More Cell Phone Fed Monitoring
The federal government announced new technological standards for cellular phones that will broadly expand the ability of law-enforcement agents to monitor conversations. Agents can already monitor cell phone calls after obtaining a search warrant. But under the new FCC rules, they will also be able to determine the general location of a cell phone user by identifying which cellular antenna the phone company used to transmit the call under surveillance. Other new rules: permitting agents to identify all callers on a conference call (whether cellular or conventional), and enabling agents to determine whether suspects are making use of such features as call forwarding and call waiting. Industry executives said that while the new rules went beyond what is authorized by law, they would comply with them. The ruling is a setback for civil liberties groups and privacy advocates. But senior officials at the Justice Department applauded them, saying they would be a powerful new tool for combating crime. Some of the rules will take effect in June 2000; others in September 2001.
Olympic Money Pit
Organizers for the 2002 Olympics are considering various Internet strategies to assist in financing an alleged $185 million shortfall for the scandal-torn, cash-poor 2002 Winter Games, to be held in Salt Lake City, reports USA Today. The Salt Lake Organizing Committee is considering a series of Internet-related actions. Some ideas being bandied about: auctioning the rights for sponsoring the Games’ Internet presence, including online ticket sales and auctions, merchandising, partnerships, and donations.
Crypto Relativity
Albert Einstein’s Theory of Relativity—the discovery that signals cannot go faster than light—has been used to devise a new type of crypto code. British mathematician Adrian Kent has applied the theory to cryptography, allowing users of his new encryption scheme to make a prediction with a guaranteed date stamp that only they can reveal. For example, someone could use the code to predict something and unveil the message after the event with proof that it was made before it happened. "In the last 15 years … quantum physics has important applications in code-making, but this is the first serious application of Einstein’s relativity theory. It solves what was up to now thought an impossible problem," Kent said.

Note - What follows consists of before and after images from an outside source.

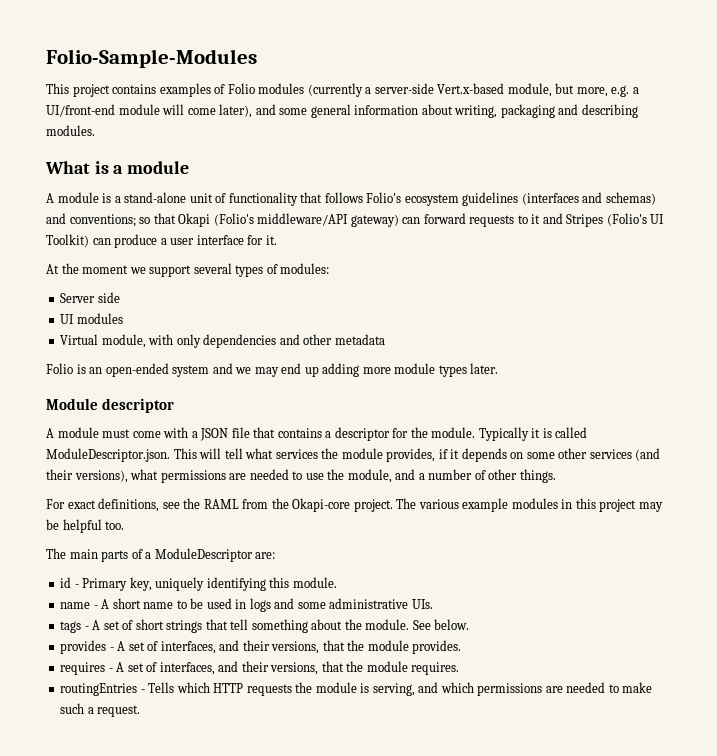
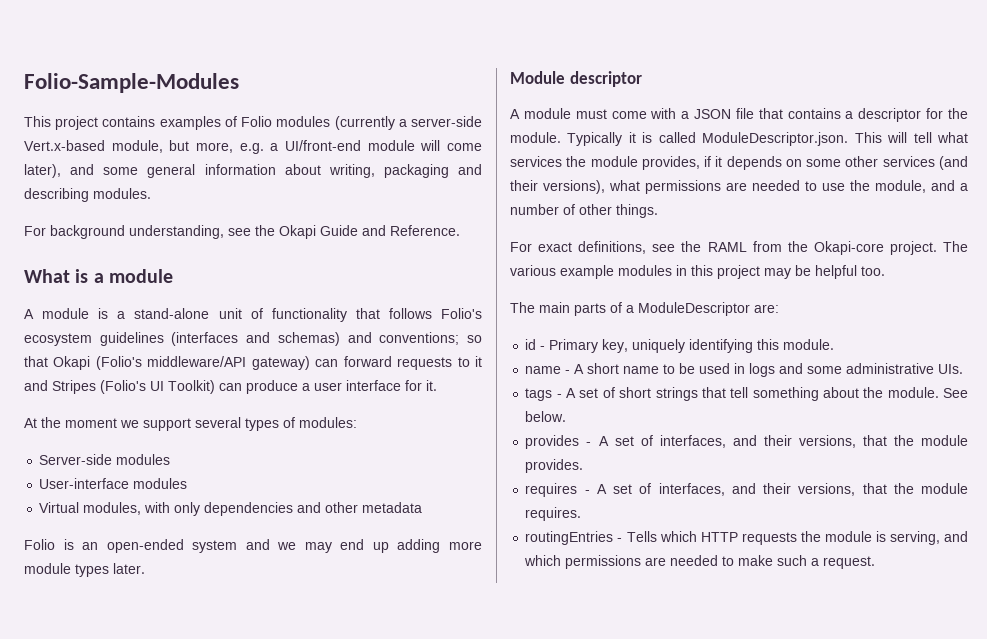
(95, 130) none -> [24,225,460,239] // For background understanding, see the Okapi Guide and Reference.
[60,292,120,303] [60,314,75,324] Server side // UI -> [39,454,171,465] [39,478,130,489] Server-side modules // User-interface
[101,334,146,348] module, -> [83,502,142,515] modules,

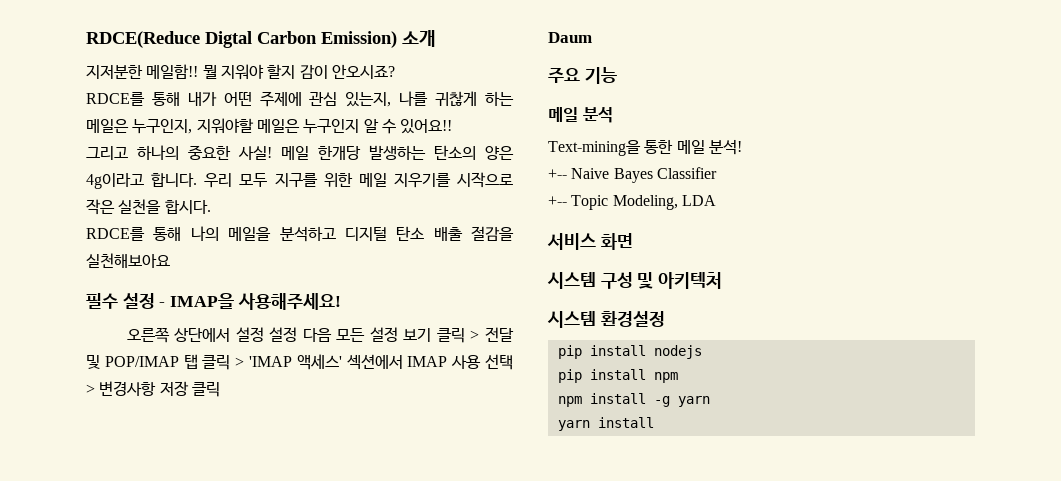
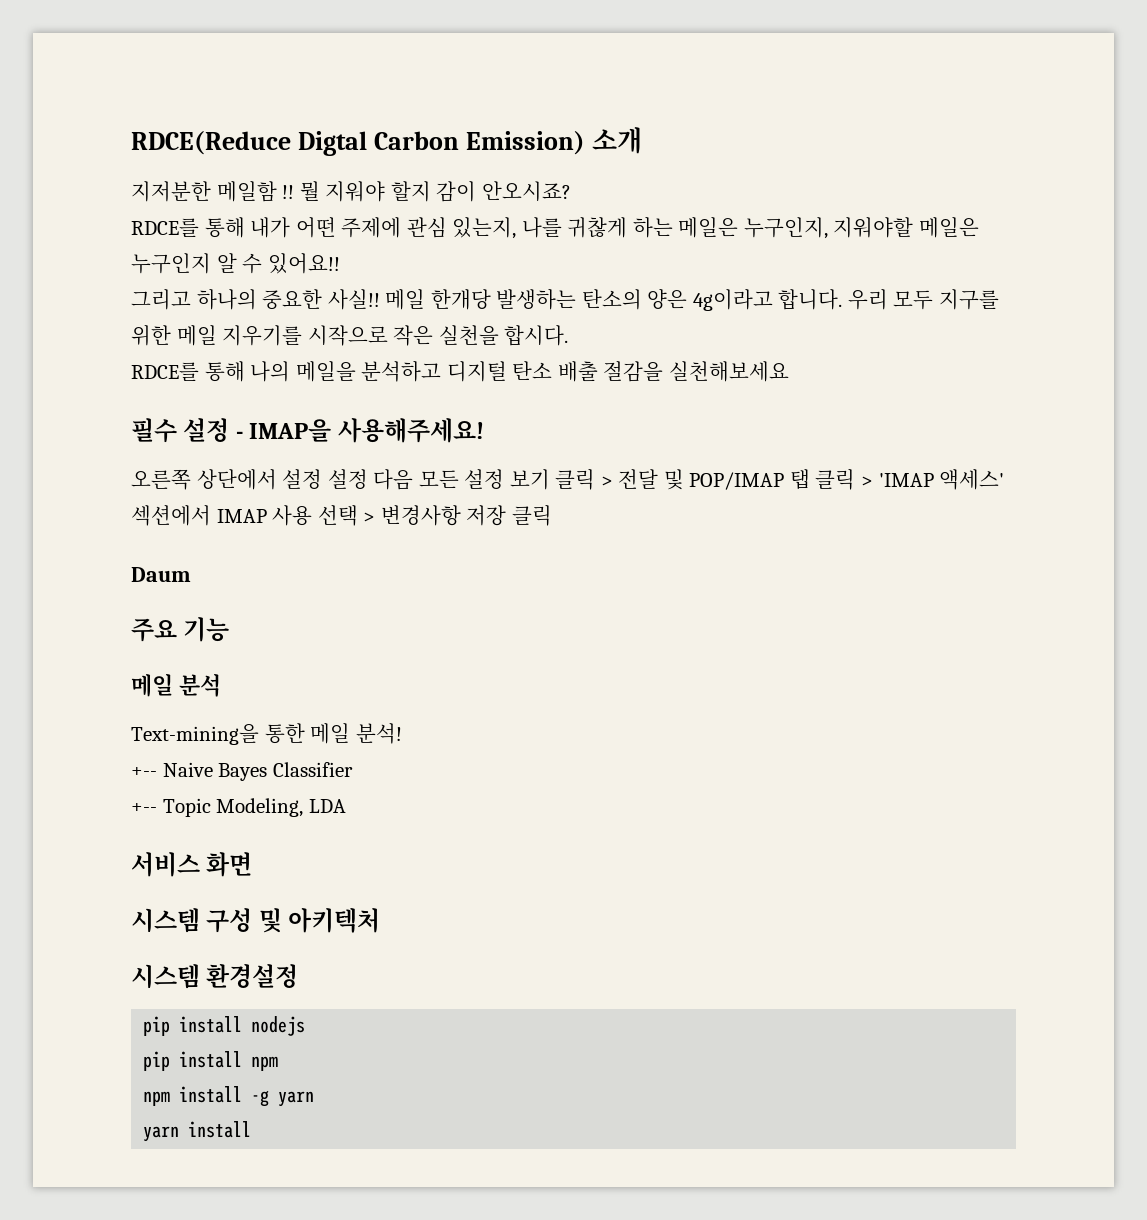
[146,64,199,79] 메일함!! -> [216,181,295,202] 메일함 !!
[238,146,272,160] 사실! -> [327,289,380,310] 사실!!
[86,253,170,268] 실천해보아요 -> [668,361,789,382] 실천해보세요

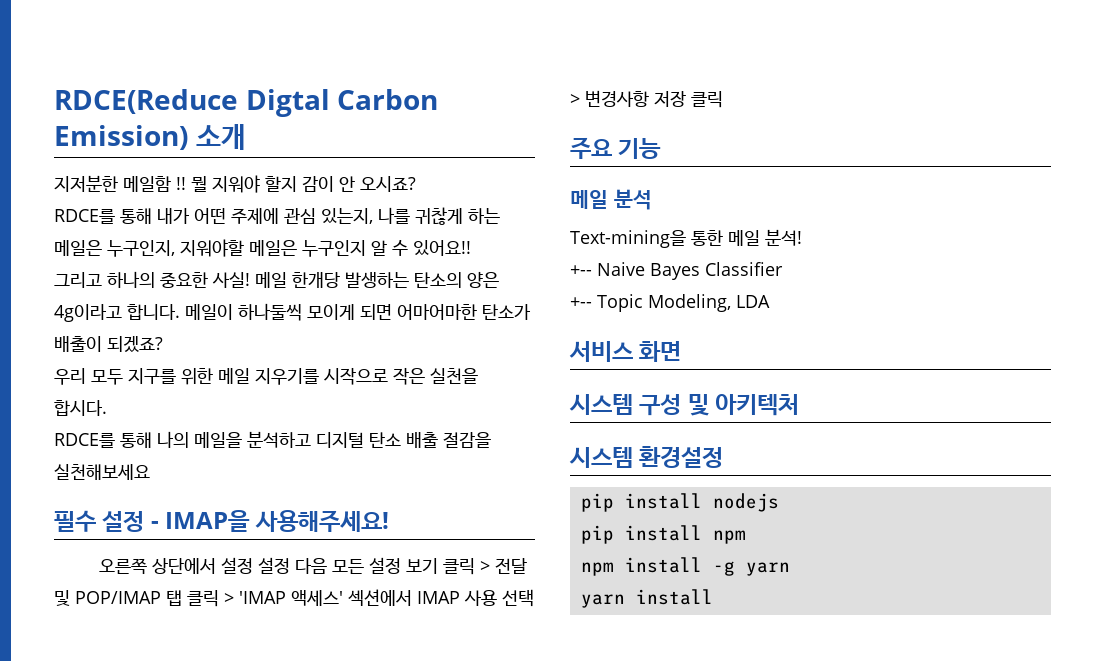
[481,181,571,201] 안오시죠? -> [339,176,416,192] 안 오시죠?
[327,289,380,310] 사실!! -> [212,272,250,288] 사실!
(843, 299) none -> [185,303,531,321] [54,336,163,353] 메일이 하나둘씩 모이게 되면 어마어마한 탄소가 배출이 되겠죠? //
[131,567,191,582] // Daum -> (723, 99) none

Stocking the Fridge with a Click
Want online grocery shopping? One example is Webvan.com, the largest of these online upstarts, now serving the Bay area. Webvan relies on an enormous computerized shopping machine that is the first of its kind, set in a 330,000-square-foot warehouse criss-crossed with more than four miles of conveyer belts. Invented by Louis Borders (founder of Borders Books), the robotic system fills a plastic bin with the order and places it on a loading dock, where it is put on a truck, driven to a transfer point, then loaded onto a smaller van and delivered to the customer. Although packed carefully—milk cold, ice cream still frozen—the delivery arrives a day after the order is placed. Quite a wait when you’re hungry.